Egyptian prosecutors announced on Tuesday that a number of defendants accused of involvement in three recent deadly church suicide bombings in Egypt have confessed to the crime, state news agency MENA reported.
According to the confessions, the defendants participated in a 2013 sit-in in Cairo's Rabaa El-Adaweya protesting the ouster of Islamist president Mohamed Morsi earlier that year, and also received military training in Libya with Al-Qaeda and the Islamic State militant group.
The defendants are accused of involvement in the December 2016 suicide bombing of St Peter's Church in Cairo, which killed 29 worshippers, as well as the two Palm Sunday suicide bombings in April 2017 that killed 46 people at two Coptic churches in Tanta and Alexandria.
On Sunday, Egypt's general prosecution referred 48 defendants to military court on charges of involvement in the three church bombings, according to a statement by Prosecutor-General Nabil Sadek.

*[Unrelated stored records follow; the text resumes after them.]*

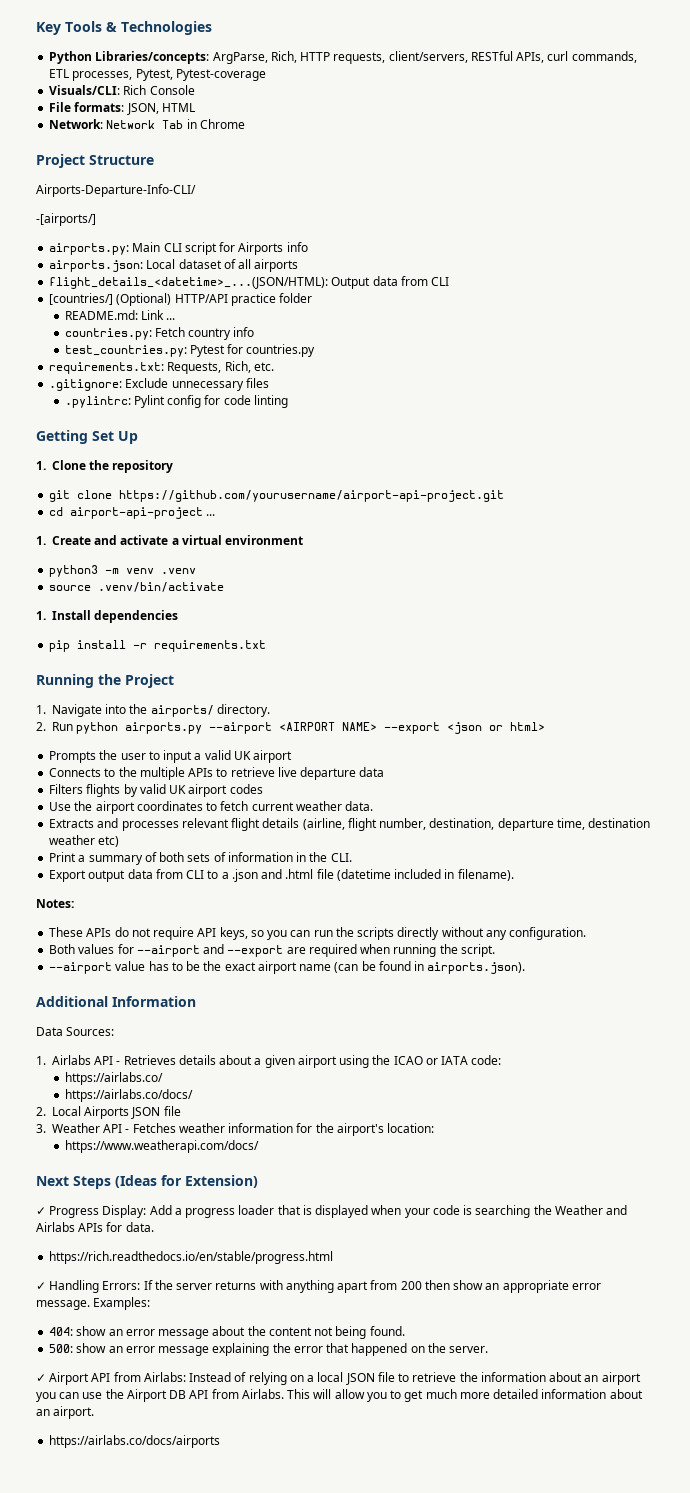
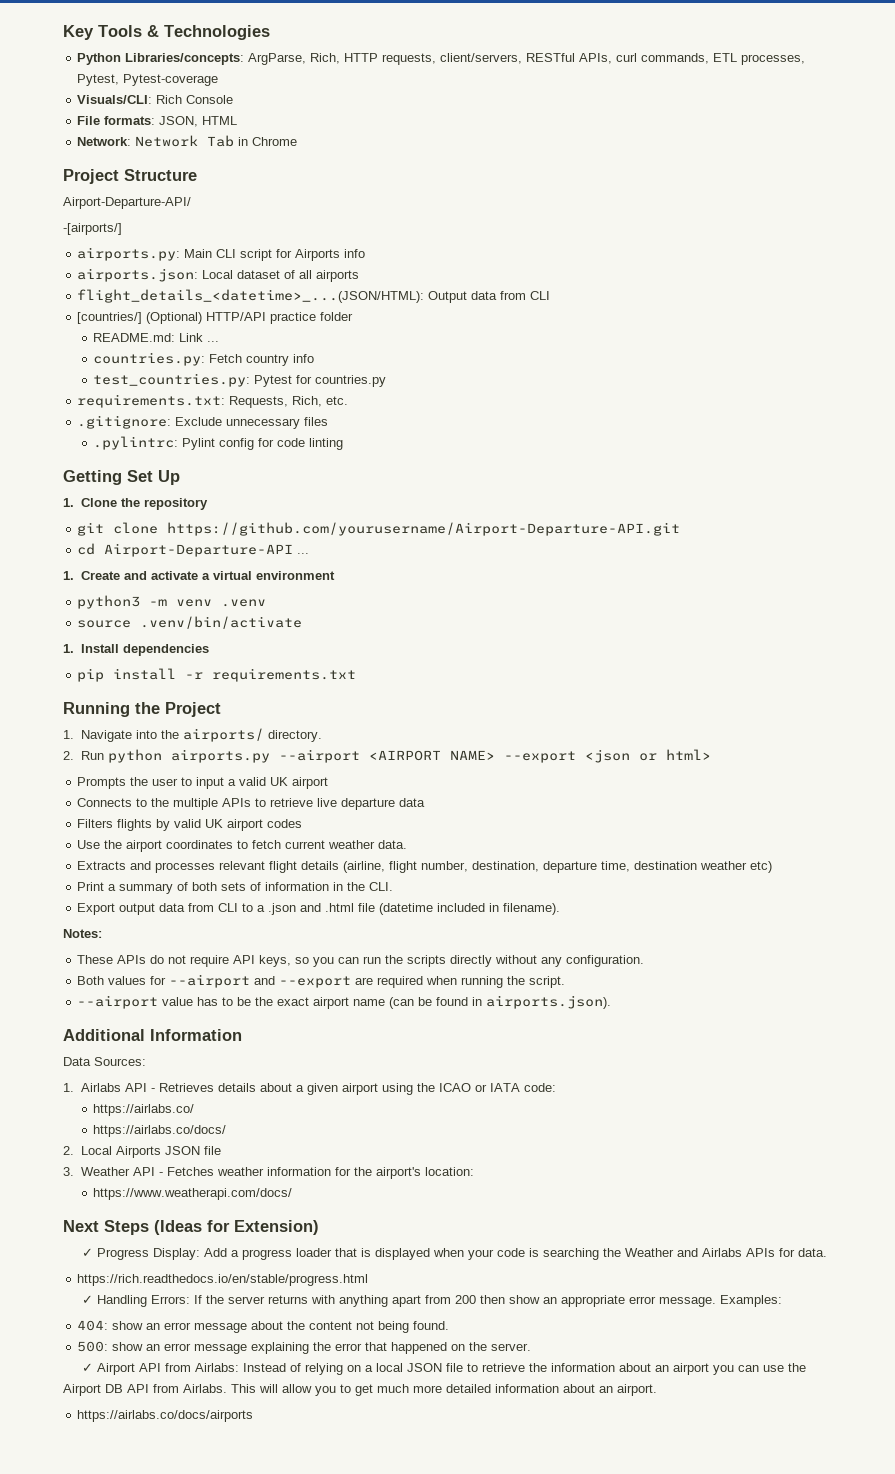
- Airports-Departure-Info-CLI/
+ Airport-Departure-API/
- git clone https://github.com/yourusername/airport-api-project.git
+ git clone https://github.com/yourusername/Airport-Departure-API.git
- cd airport-api-project ...
+ cd Airport-Departure-API ...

The defendants are also charged with being members of terrorist cells affiliation with the Islamic State group, and manufacturing weapons and explosives, among other charges, according to the statement.
The Palm Sunday bombings, which were claimed by the Islamic State militant group, were the deadliest attacks on Copts in the country's recent history.
A three-month state of emergency was declared on the day of the church attacks.
In December 2013, an Egyptian court designated the Muslim Brotherhood a terrorist organisation after the government blamed the group for a number of deadly attacks on security forces and civilian targets, including churches, in the aftermath of Morsi's ouster.
Authorities have since repeatedly accused the Brotherhood of links to the militant violence.
Egypt's security forces have been battling a decade-long militant Islamist insurgency centred in North Sinai, which intensified since the ouster of Morsi.